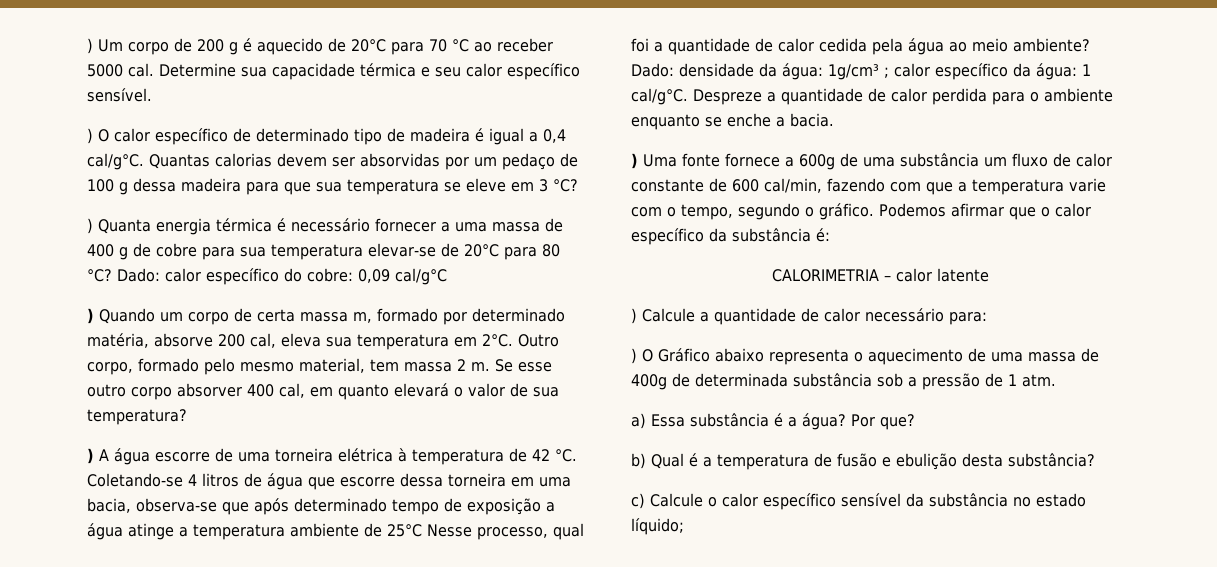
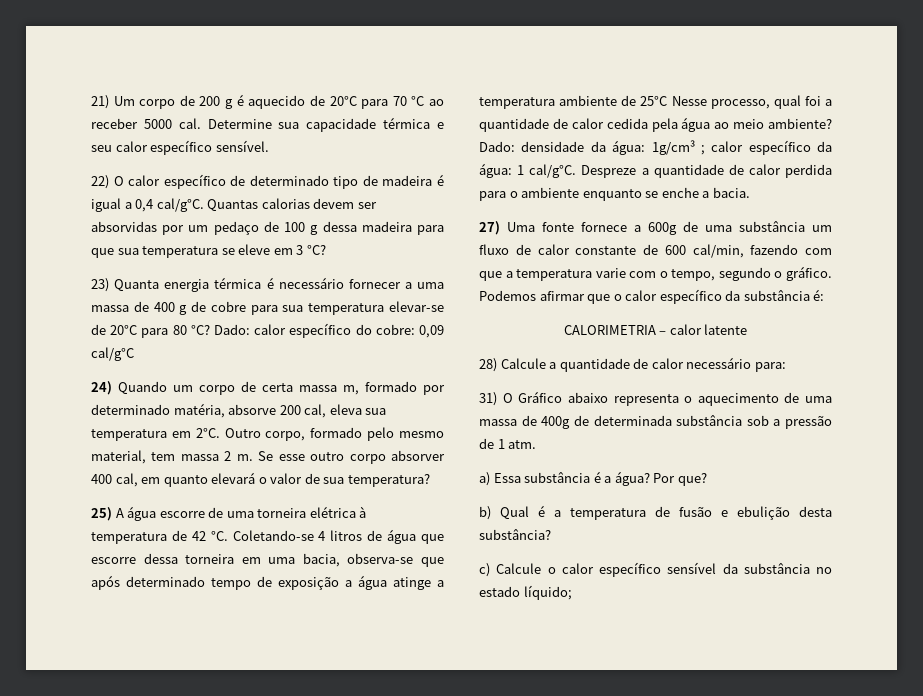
- ) Um corpo de 200 g é aquecido de 20°C para 70 °C ao receber 5000 cal.
+ 21) Um corpo de 200 g é aquecido de 20°C para 70 °C ao receber 5000 cal.
- ) O calor específico de determinado tipo de madeira é igual a 0,4 cal/g°C.
+ 22) O calor específico de determinado tipo de madeira é igual a 0,4 cal/g°C.
- ) Quanta energia térmica é necessário fornecer a uma massa de 400 g de cobre para sua temperatura elevar-se de 20°C para 80 °C?
+ 23) Quanta energia térmica é necessário fornecer a uma massa de 400 g de cobre para sua temperatura elevar-se de 20°C para 80 °C?
- ) Quando um corpo de certa massa m, formado por determinado matéria, absorve 200 cal, eleva sua temperatura em 2°C.
+ 24) Quando um corpo de certa massa m, formado por determinado matéria, absorve 200 cal, eleva sua temperatura em 2°C.
- ) A água escorre de uma torneira elétrica à temperatura de 42 °C.
+ 25) A água escorre de uma torneira elétrica à temperatura de 42 °C.
- ) Uma fonte fornece a 600g de uma substância um fluxo de calor constante de 600 cal/min, fazendo com que a temperatura varie com o tempo, segundo o gráfico.
+ 27) Uma fonte fornece a 600g de uma substância um fluxo de calor constante de 600 cal/min, fazendo com que a temperatura varie com o tempo, segundo o gráfico.
- ) Calcule a quantidade de calor necessário para:
+ 28) Calcule a quantidade de calor necessário para:
- ) O Gráfico abaixo representa o aquecimento de uma massa de 400g de determinada substância sob a pressão de 1 atm.
+ 31) O Gráfico abaixo representa o aquecimento de uma massa de 400g de determinada substância sob a pressão de 1 atm.

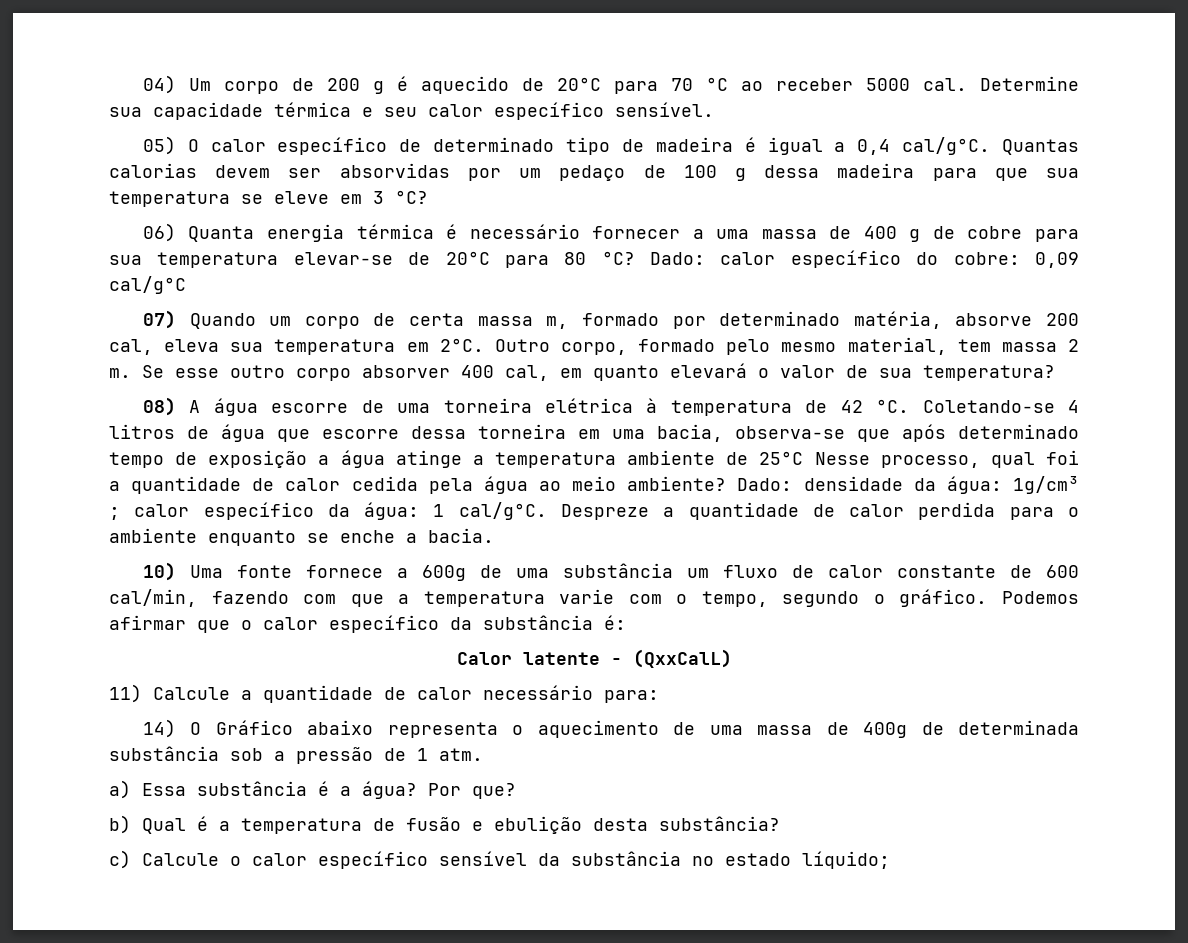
- 21) Um corpo de 200 g é aquecido de 20°C para 70 °C ao receber 5000 cal.
+ 04) Um corpo de 200 g é aquecido de 20°C para 70 °C ao receber 5000 cal.
- 22) O calor específico de determinado tipo de madeira é igual a 0,4 cal/g°C.
+ 05) O calor específico de determinado tipo de madeira é igual a 0,4 cal/g°C.
- 23) Quanta energia térmica é necessário fornecer a uma massa de 400 g de cobre para sua temperatura elevar-se de 20°C para 80 °C?
+ 06) Quanta energia térmica é necessário fornecer a uma massa de 400 g de cobre para sua temperatura elevar-se de 20°C para 80 °C?
- 24) Quando um corpo de certa massa m, formado por determinado matéria, absorve 200 cal, eleva sua temperatura em 2°C.
+ 07) Quando um corpo de certa massa m, formado por determinado matéria, absorve 200 cal, eleva sua temperatura em 2°C.
- 25) A água escorre de uma torneira elétrica à temperatura de 42 °C.
+ 08) A água escorre de uma torneira elétrica à temperatura de 42 °C.
- 27) Uma fonte fornece a 600g de uma substância um fluxo de calor constante de 600 cal/min, fazendo com que a temperatura varie com o tempo, segundo o gráfico.
+ 10) Uma fonte fornece a 600g de uma substância um fluxo de calor constante de 600 cal/min, fazendo com que a temperatura varie com o tempo, segundo o gráfico.
- CALORIMETRIA – calor latente
- 28) Calcule a quantidade de calor necessário para:
+ Calor latente - (QxxCalL)
+ 11) Calcule a quantidade de calor necessário para:
- 31) O Gráfico abaixo representa o aquecimento de uma massa de 400g de determinada substância sob a pressão de 1 atm.
+ 14) O Gráfico abaixo representa o aquecimento de uma massa de 400g de determinada substância sob a pressão de 1 atm.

→ **YOUR GOAL**
Give back the full listing exactly as written, only without its pictures.

→ **ANSWER SECTION**
- ) Um corpo de 200 g é aquecido de 20°C para 70 °C ao receber 5000 cal.
+ 21) Um corpo de 200 g é aquecido de 20°C para 70 °C ao receber 5000 cal.
- ) O calor específico de determinado tipo de madeira é igual a 0,4 cal/g°C.
+ 22) O calor específico de determinado tipo de madeira é igual a 0,4 cal/g°C.
- ) Quanta energia térmica é necessário fornecer a uma massa de 400 g de cobre para sua temperatura elevar-se de 20°C para 80 °C?
+ 23) Quanta energia térmica é necessário fornecer a uma massa de 400 g de cobre para sua temperatura elevar-se de 20°C para 80 °C?
- ) Quando um corpo de certa massa m, formado por determinado matéria, absorve 200 cal, eleva sua temperatura em 2°C.
+ 24) Quando um corpo de certa massa m, formado por determinado matéria, absorve 200 cal, eleva sua temperatura em 2°C.
- ) A água escorre de uma torneira elétrica à temperatura de 42 °C.
+ 25) A água escorre de uma torneira elétrica à temperatura de 42 °C.
- ) Uma fonte fornece a 600g de uma substância um fluxo de calor constante de 600 cal/min, fazendo com que a temperatura varie com o tempo, segundo o gráfico.
+ 27) Uma fonte fornece a 600g de uma substância um fluxo de calor constante de 600 cal/min, fazendo com que a temperatura varie com o tempo, segundo o gráfico.
- ) Calcule a quantidade de calor necessário para:
+ 28) Calcule a quantidade de calor necessário para:
- ) O Gráfico abaixo representa o aquecimento de uma massa de 400g de determinada substância sob a pressão de 1 atm.
+ 31) O Gráfico abaixo representa o aquecimento de uma massa de 400g de determinada substância sob a pressão de 1 atm.

- 21) Um corpo de 200 g é aquecido de 20°C para 70 °C ao receber 5000 cal.
+ 04) Um corpo de 200 g é aquecido de 20°C para 70 °C ao receber 5000 cal.
- 22) O calor específico de determinado tipo de madeira é igual a 0,4 cal/g°C.
+ 05) O calor específico de determinado tipo de madeira é igual a 0,4 cal/g°C.
- 23) Quanta energia térmica é necessário fornecer a uma massa de 400 g de cobre para sua temperatura elevar-se de 20°C para 80 °C?
+ 06) Quanta energia térmica é necessário fornecer a uma massa de 400 g de cobre para sua temperatura elevar-se de 20°C para 80 °C?
- 24) Quando um corpo de certa massa m, formado por determinado matéria, absorve 200 cal, eleva sua temperatura em 2°C.
+ 07) Quando um corpo de certa massa m, formado por determinado matéria, absorve 200 cal, eleva sua temperatura em 2°C.
- 25) A água escorre de uma torneira elétrica à temperatura de 42 °C.
+ 08) A água escorre de uma torneira elétrica à temperatura de 42 °C.
- 27) Uma fonte fornece a 600g de uma substância um fluxo de calor constante de 600 cal/min, fazendo com que a temperatura varie com o tempo, segundo o gráfico.
+ 10) Uma fonte fornece a 600g de uma substância um fluxo de calor constante de 600 cal/min, fazendo com que a temperatura varie com o tempo, segundo o gráfico.
- CALORIMETRIA – calor latente
- 28) Calcule a quantidade de calor necessário para:
+ Calor latente - (QxxCalL)
+ 11) Calcule a quantidade de calor necessário para:
- 31) O Gráfico abaixo representa o aquecimento de uma massa de 400g de determinada substância sob a pressão de 1 atm.
+ 14) O Gráfico abaixo representa o aquecimento de uma massa de 400g de determinada substância sob a pressão de 1 atm.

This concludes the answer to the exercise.